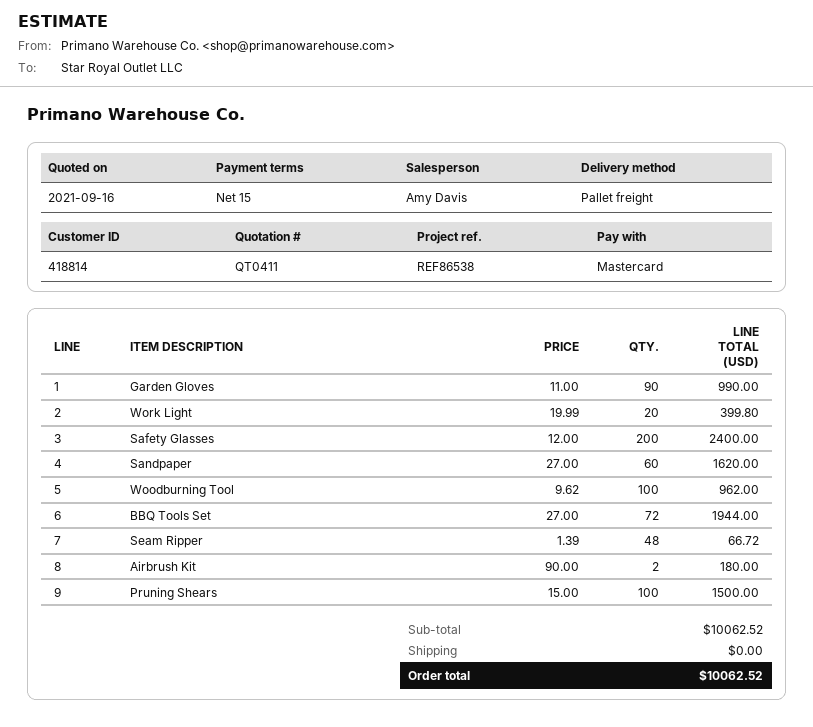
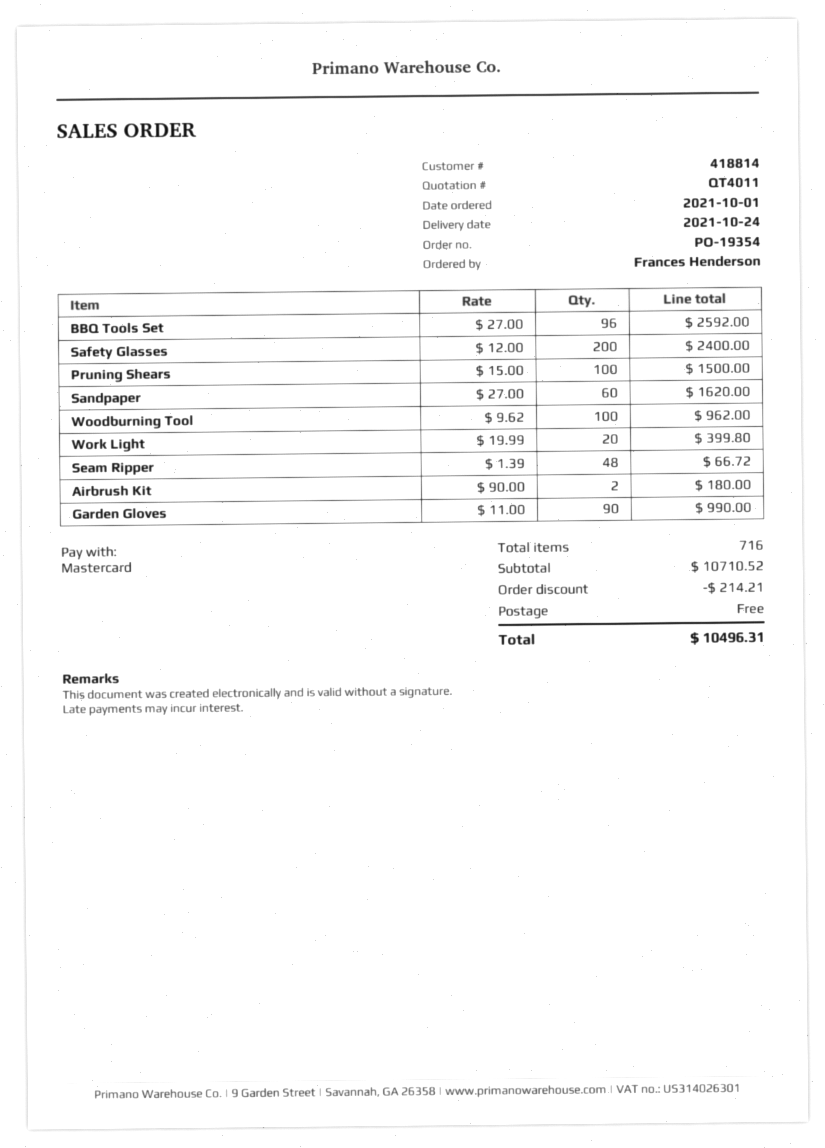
quote number: QT0411 -> QT4011
BBQ Tools Set: 72 x 27.00 = 1944.00 -> 96 x 27.00 = 2592.00
subtotal: 10062.52 -> 10710.52
discount: none -> 214.21
total: 10062.52 -> 10496.31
════════
What to work on
Your answer must be the line containing "subtotal: 10062.52 -> 10710.52" and each line after it in the listing above, copied exactly.

Exercise output
subtotal: 10062.52 -> 10710.52
discount: none -> 214.21
total: 10062.52 -> 10496.31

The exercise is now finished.